No point excelling at Math in bloody PS!
I need him excelling in the Senior years where it counts!

#66 Twinkie12

Posted 26 August 2018 - 02:34 PM

I did Kumon as a kid.  Not sure if it has changed since then, but I do recall a lot of repetition and rote learning.  

My mother started me on it, as she was a teacher, and could see I was falling behind in about grade 1/2.

In those days, being in country victoria, it was all done by correspondence.

I had a special desk set up for my daily Kumon, which made it feel very formal and grown up.  It helped keep me interested.

My mother also teamed it with random times table quizzes in the 10 minute car ride to school each day.

For the rest of primary school and up to maths methods, I was at the top of the class.  The rote learning stuck with me and I don’t use a calculator a lot.  It also taught me the process of learning, which was useful in all learning.






#67 Selkie

Posted 26 August 2018 - 09:41 PM

View Postrainne, on 24 August 2018 - 02:46 PM, said:


(Now if someone can reassure me that the same principle holds true in high school, that would be great, because another thread has me convinced that even the smartest kid stands no chance in the modern world without their parents paying out for private tutelage).

I came from an economically disadvantaged rural background and I had a tutor in senior high school for specialist maths. It was only for an hour or so a fortnight, but to be able able to work through concepts that I didn't understand in a 1:1 setting was invaluable. It just worked in a way I couldn't achieve entirely in the classroom.

#68 unicycle

Posted 27 August 2018 - 12:50 PM

View Postrainne, on 24 August 2018 - 02:46 PM, said:



(Now if someone can reassure me that the same principle holds true in high school, that would be great, because another thread has me convinced that even the smartest kid stands no chance in the modern world without their parents paying out for private tutelage).

Our biggest issue has been the teachers in high school using the tutored kids as a benchmark. These kids are getting the tutors to teach ahead of the curriculum so that when it is time for the next topic they appear advanced. The teacher uses this then as the class norm-because it now is and my kids miss out. True story.

#69 rainne

Posted 27 August 2018 - 01:11 PM

Thanks guys. Sorry for the derail, but I do appreciate the responses!
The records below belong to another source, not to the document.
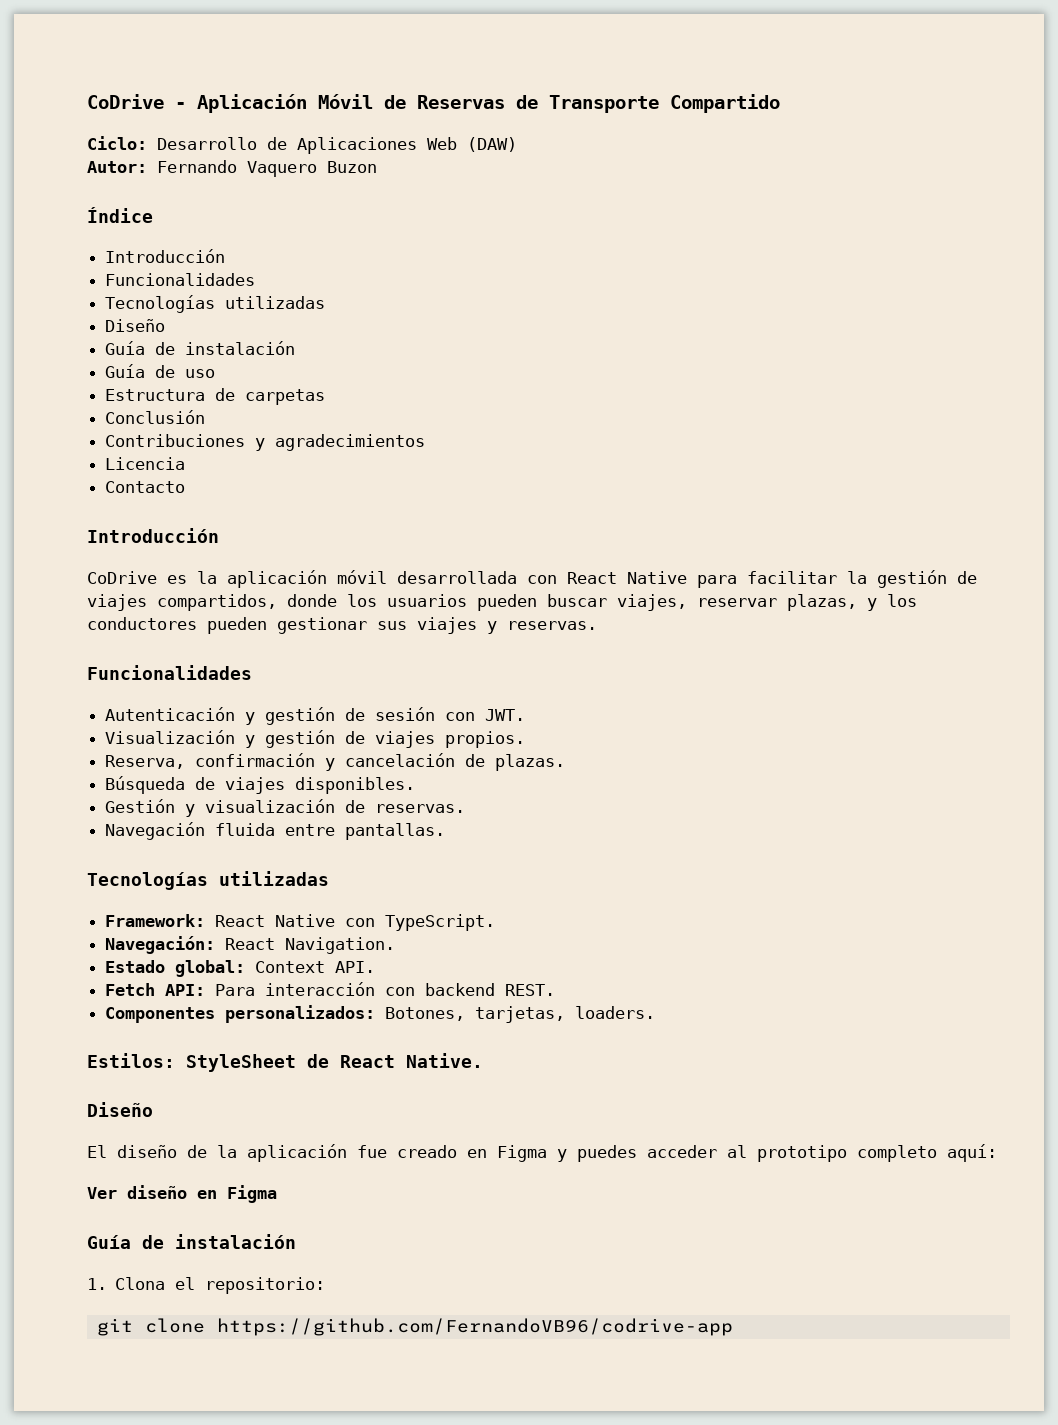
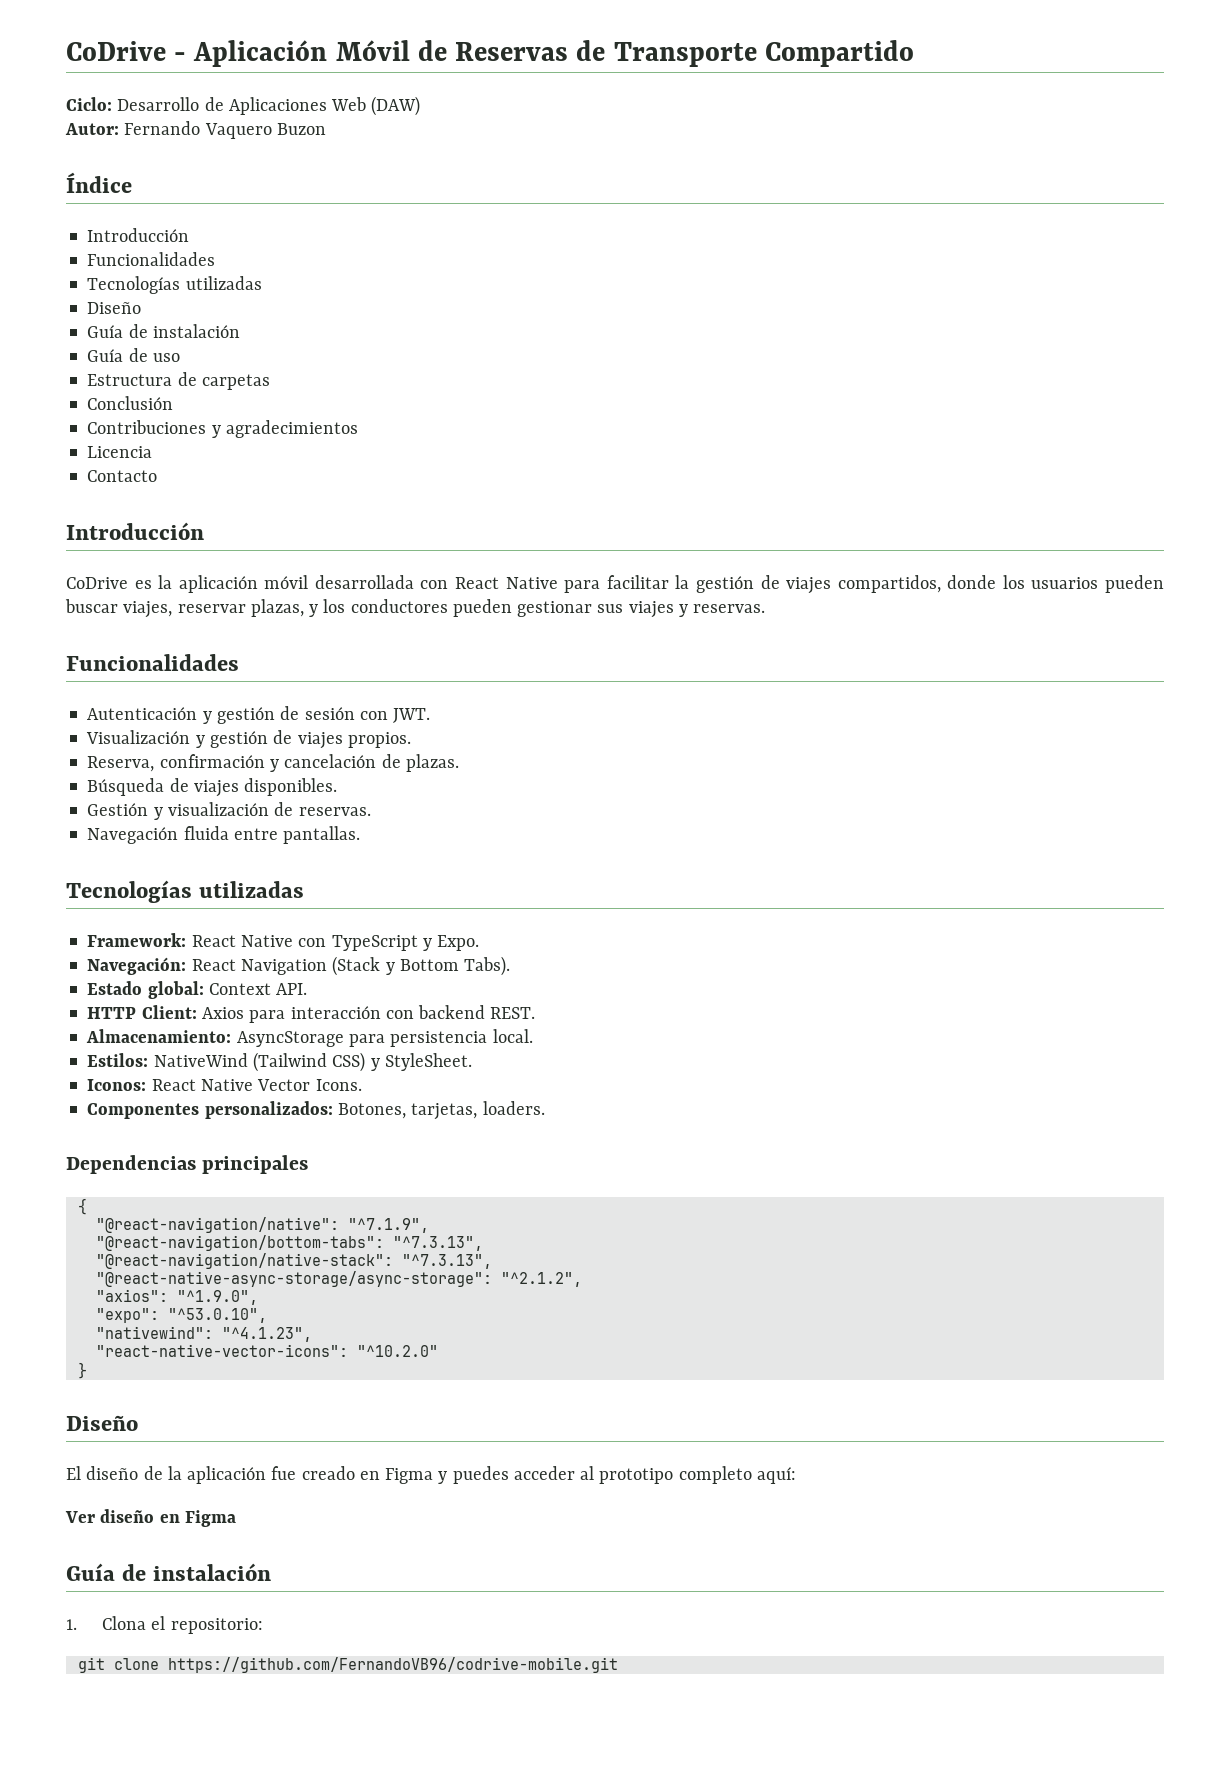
- Framework: React Native con TypeScript.
+ Framework: React Native con TypeScript y Expo.
- Navegación: React Navigation.
+ Navegación: React Navigation (Stack y Bottom Tabs).
- Fetch API: Para interacción con backend REST.
+ HTTP Client: Axios para interacción con backend REST.
+ Almacenamiento: AsyncStorage para persistencia local.
+ Estilos: NativeWind (Tailwind CSS) y StyleSheet.
+ Iconos: React Native Vector Icons.
- Estilos: StyleSheet de React Native.
+ Dependencias principales
+ {
+ "@react-navigation/native": "^7.1.9",
+ "@react-navigation/bottom-tabs": "^7.3.13",
+ "@react-navigation/native-stack": "^7.3.13",
+ "@react-native-async-storage/async-storage": "^2.1.2",
+ "axios": "^1.9.0",
+ "expo": "^53.0.10",
+ "nativewind": "^4.1.23",
+ "react-native-vector-icons": "^10.2.0"
+ }
- git clone https://github.com/FernandoVB96/codrive-app
+ git clone https://github.com/FernandoVB96/codrive-mobile.git

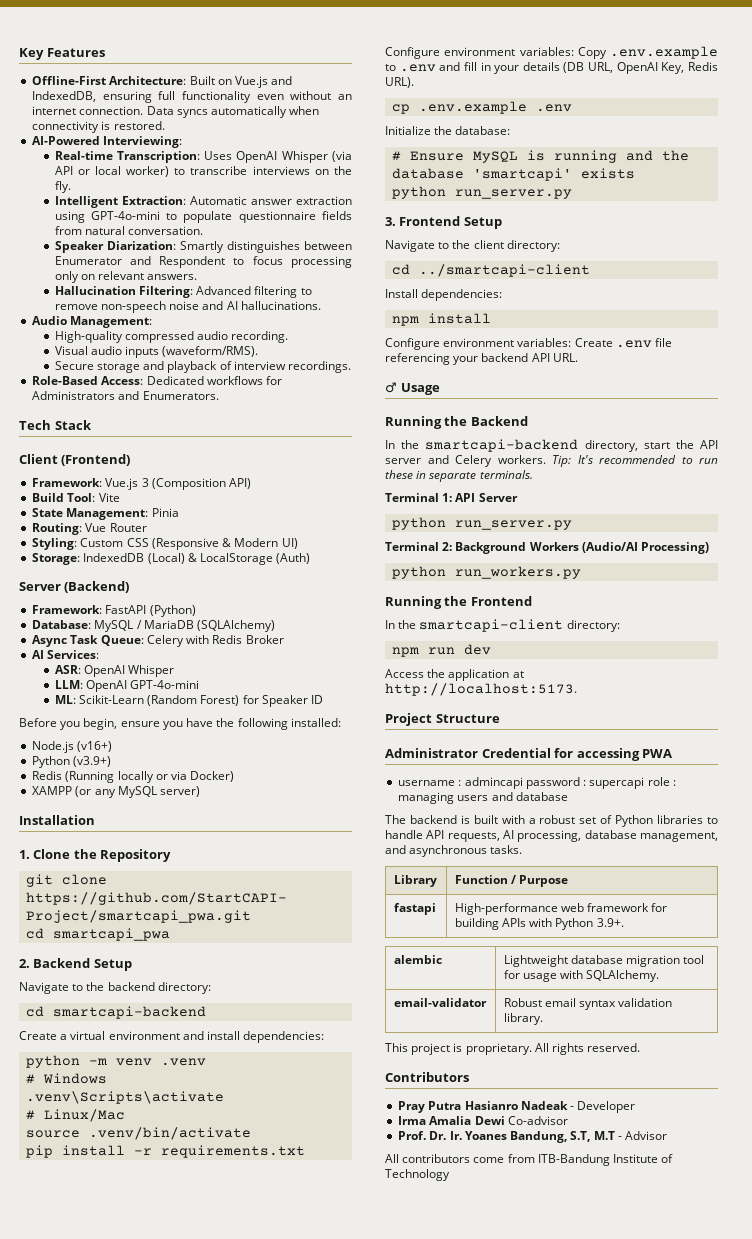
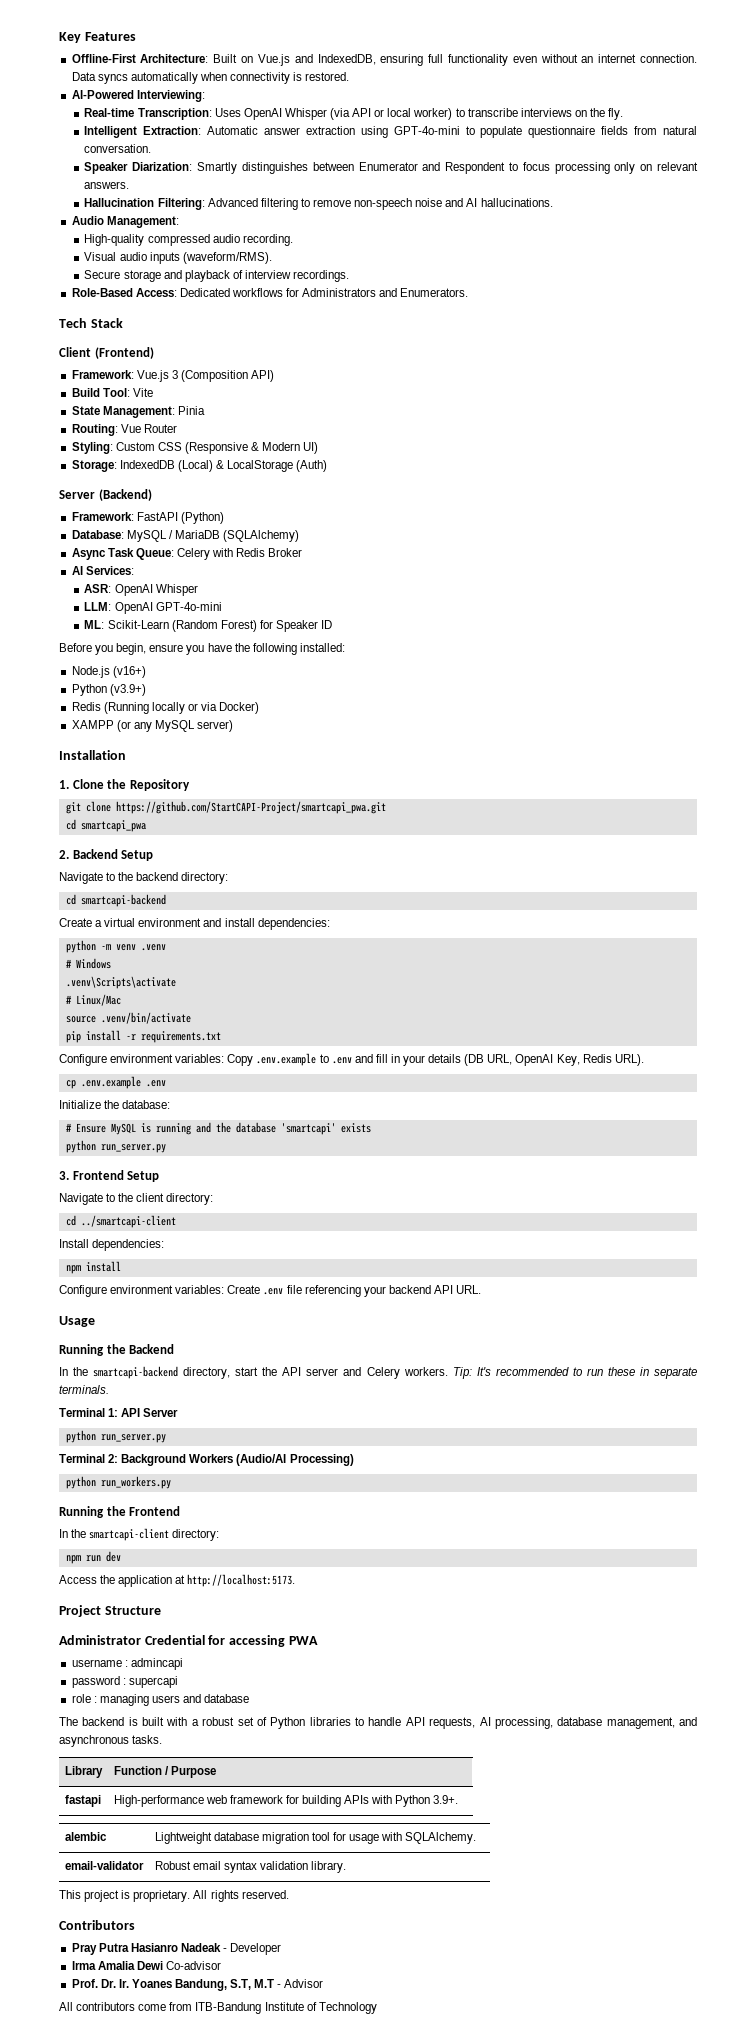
- ♂ Usage
+ Usage
- username : admincapi password : supercapi role : managing users and database
+ username : admincapi
+ password : supercapi
+ role : managing users and database

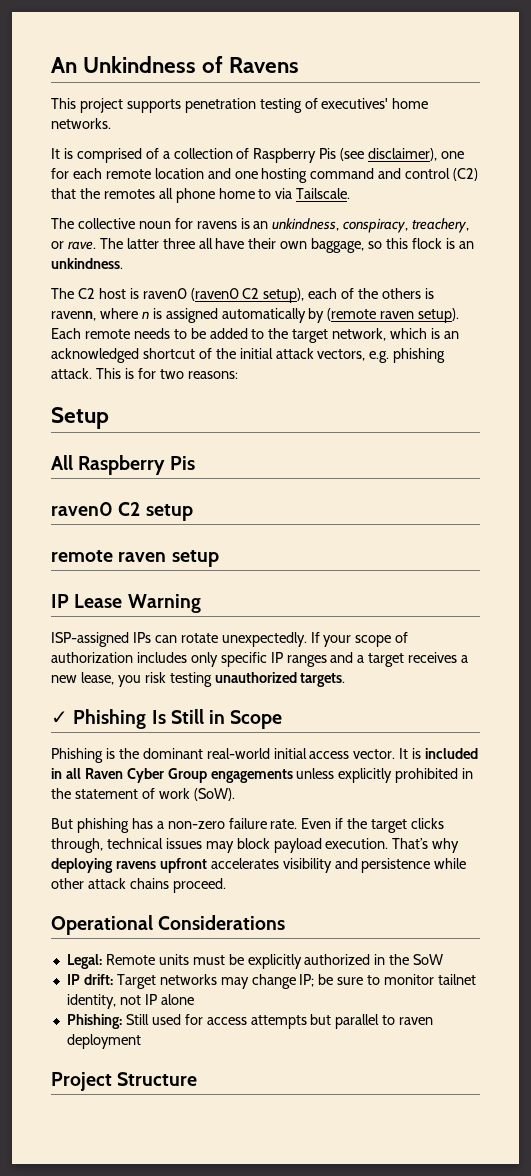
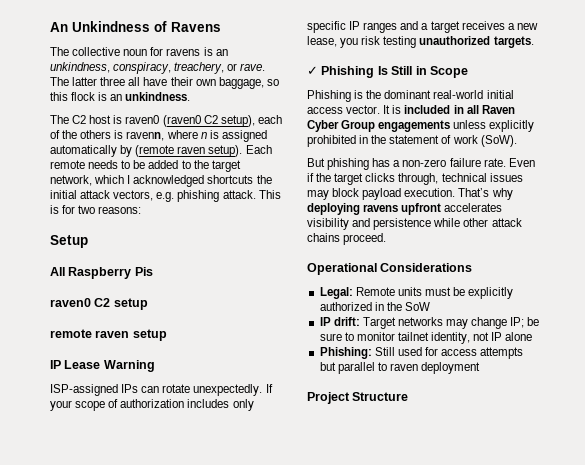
- This project supports penetration testing of executives' home networks.
- It is comprised of a collection of Raspberry Pis (see disclaimer), one for each remote location and one hosting command and control (C2) that the remotes all phone home to via Tailscale.
- Each remote needs to be added to the target network, which is an acknowledged shortcut of the initial attack vectors, e.g. phishing attack.
+ Each remote needs to be added to the target network, which I acknowledged shortcuts the initial attack vectors, e.g. phishing attack.

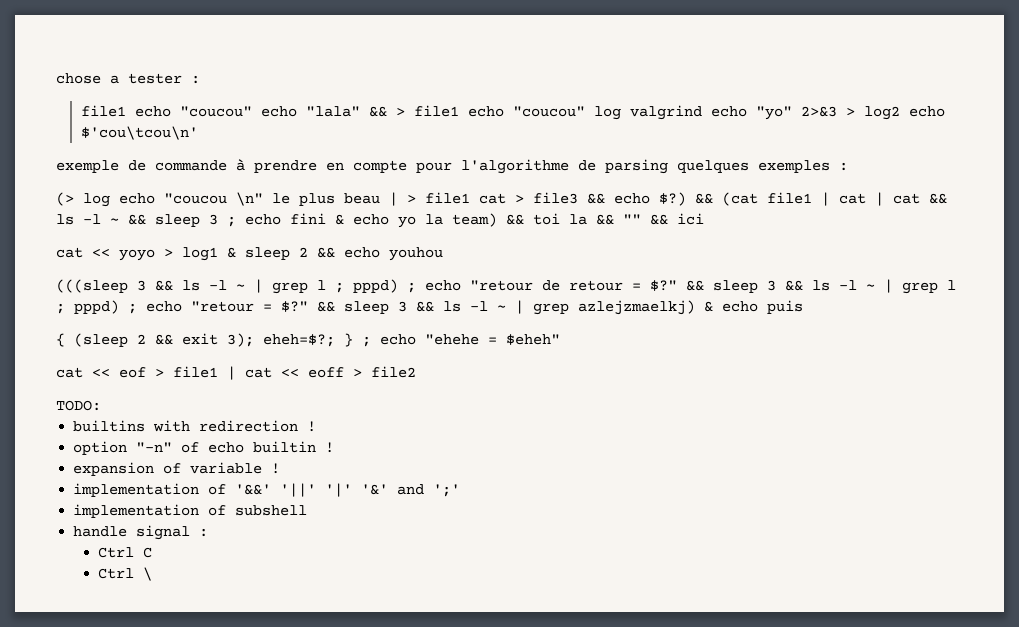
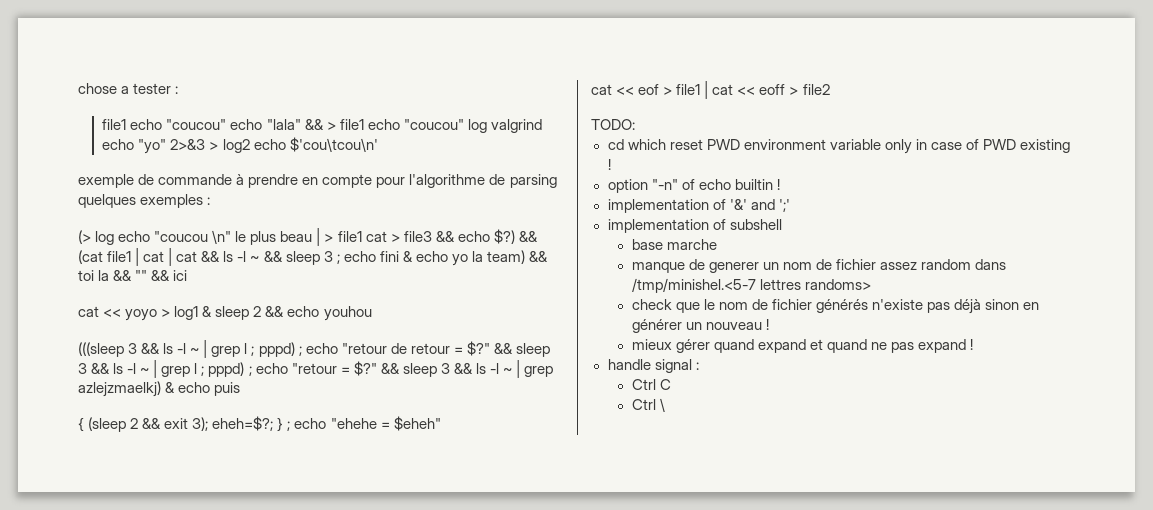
- builtins with redirection !
+ cd which reset PWD environment variable only in case of PWD existing !
- expansion of variable !
- implementation of '&&' '||' '|' '&' and ';'
+ implementation of '&' and ';'
+ base marche
+ manque de generer un nom de fichier assez random dans /tmp/minishel.<5-7 lettres randoms>
+ check que le nom de fichier générés n'existe pas déjà sinon en générer un nouveau !
+ mieux gérer quand expand et quand ne pas expand !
To be clear, of course I don't object to the very notion of tutors! They can be immensely valuable, and some of my best friends, etc., etc. I do object to precisely the point unicycle makes, and if the ATAR is graded on a curve that's...a whole thing. A thing that entrenches inequality, amongst many other issues.

Anyway we can get back to Kumon! Sorry OP.

#70 aquarium2

Posted 27 August 2018 - 01:36 PM

My dd7 has been doing maths kumon for about 18 mths.

I started her at Kumon because she was falling behind in number recall simple addition and subtraction.

18 mths later, she's one of the fasted in her class at basic addition, subtraction and division. She also knows all of her timetables. No other child in her class can recall time tables like she can.

I do recognise that kumon is largely about rote, however you cannot ignore the fact that Kumon is taught in such a way that teaches children to teach themselves. The way the sums are arranged on the worksheets is very strategic and pattern orientated. Kumon students get used to not relying on a tutor to help them solve problems, they are taught to do it themselves by using the work books.

I look at Kumon as a bonus, and I expect school to teach other the other components of maths.

I do think though that it depends on they style of learning that suits the child. My DD benefits from repetition and right now I don't care if she doesn't understand why 7*7 is 49. Simple fact is she can draw on core number skills and learn the rational and logic along the way.  

And kumon books also have word based questions too, it's not all rote.

#71 BeStill

Posted 27 August 2018 - 01:46 PM

View Postseemingly, on 23 August 2018 - 07:35 PM, said:

I managed to get through my entire primary years not knowing my times tables, fractions or decimals. How? Because I could count quickly on my fingers and in my head.

5 x 6? 5 + 5 + 5 + 5 + 5 + 5.

It wasn't until I was in year 8 and had to really start learning algebra and rearranging linear equations that my math teacher informed my parents.

They immediately enrolled me in Kumon, which I attended initially twice a week (Tuesday and Thursday afternoons). I was placed in a what I considered super easy level, booklets of 2 + 7 = 9 sort of questions.

Those questions built to 23 + 87. And then 146 - 39, etc.

Then it was times tables, starting with 2 x 2 etc, all the way up to 12. Followed by division tables, 81 / 9.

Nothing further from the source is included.